In article <1991Mar28.091725.17574@hollie.rdg.dec.com>, jch@hollie.rdg.dec.com (John Haxby) writes:
>
>Actually, both of these contain six "terms" (I'm
>not sure what C calls these primative units, that's
>why I've put it in quotes).  In both cases the terms
>are
>
>        index = 0
>        count = 0
>        index < limit
>        index++
>        condition
>        count++

"Terms" don't form a well-defined syntactic category.  C has expres-
sions and C has statements.  C doesn't have "terms".
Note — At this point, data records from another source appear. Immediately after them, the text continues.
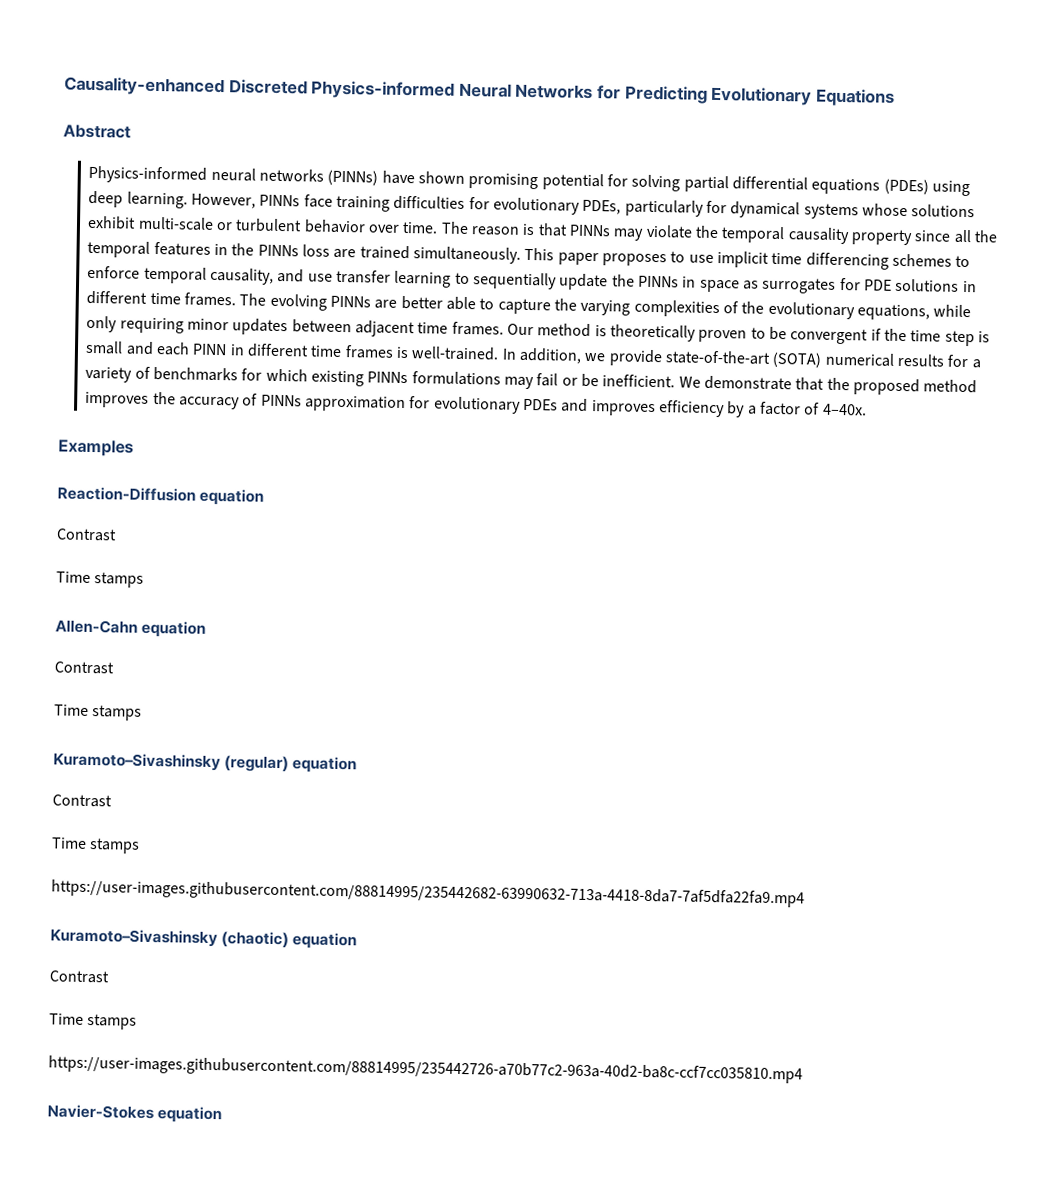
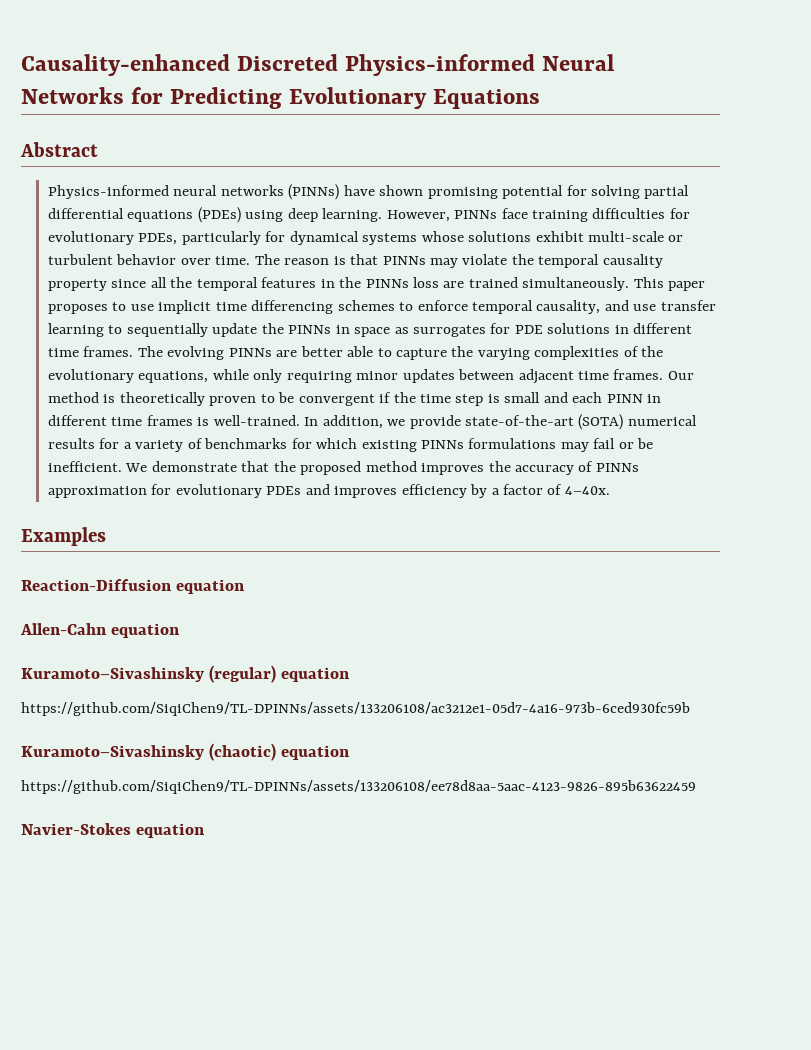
  Reaction-Diffusion equation
- Contrast
- Time stamps
  Allen-Cahn equation
- Contrast
- Time stamps
  Kuramoto–Sivashinsky (regular) equation
- Contrast
- Time stamps
- https://user-images.githubusercontent.com/88814995/235442682-63990632-713a-4418-8da7-7af5dfa22fa9.mp4
+ https://github.com/SiqiChen9/TL-DPINNs/assets/133206108/ac3212e1-05d7-4a16-973b-6ced930fc59b
  Kuramoto–Sivashinsky (chaotic) equation
- Contrast
- Time stamps
- https://user-images.githubusercontent.com/88814995/235442726-a70b77c2-963a-40d2-ba8c-ccf7cc035810.mp4
+ https://github.com/SiqiChen9/TL-DPINNs/assets/133206108/ee78d8aa-5aac-4123-9826-895b63622459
You could try to define a "term" as a "simple" expression consisting
of no subexpressions but then how many of these "terms" does "a+b*c"
have?  One?  Two? One and a half?

You could build a shaky metric on expression complexity and work is
available in this area, but here the metric would be very, very
complex.  You'd have to take into account differences in psycho-
logical complexity of operators: is division more complicated than
addition?
>
>If you want a metric that doesn't depend (much) on
>coding style, then I suggest you count terms rather
>than statements. The metric has inaccuracies when
>you consider statements like
>
>        index = count = 0;
>
>which is still one term and

One and a half?

>
>        index++ < limit;
>
>which is also one term.
>
>There is no absolute metric for counting useful
>chunks of code (what does useful mean?), it's better
>to choose a metric and know what the limitations of
>that metric are than to spend weeks writing some tool
>(ie a parser) that counts chunks and then falls over
>in a heap because you have to run it through the C
>pre-processor first.

Huh?

Run what through the C preprocessor first?  I don't think you'd
want to run the measured code through the PP first because your
engineers will deal with the unpreprocessed code in nearly all
cases.

There is no absolute metric but there are lousy metrics and
good metrics.  As to spending weeks, some compilers will produce
counts of BNF statements and you could awk/sed/grep the output
of such a compiler to strip everything but the count, and voila
there's your statement count.  There should be a readily available
skeleton C compiler in the public domain consisting of nothing
more than a parser and a lexxer that people could modify to
build good, solid, syntax-driven tools.

Your example of "term" is a good engineer trying to do mathematics
without having the time to do mathematics.  Mathematicians and
language designers have already cooked up the syntax of C in
Backus-Naur Form and devising sed/awk tools that ignore this
work is labor that may seem efficient but which actually wastes
the work done by the person who first formalized the syntax of
C.
+--------------------------------+ Edward G. Nilges
| Child support, tax-deductible  | Princeton University
| to payer AND receiver: an idea | Information Center
| whose time has come.           | Bitnet: EGNILGES@PUCC
+--------------------------------+ (609) 258-2985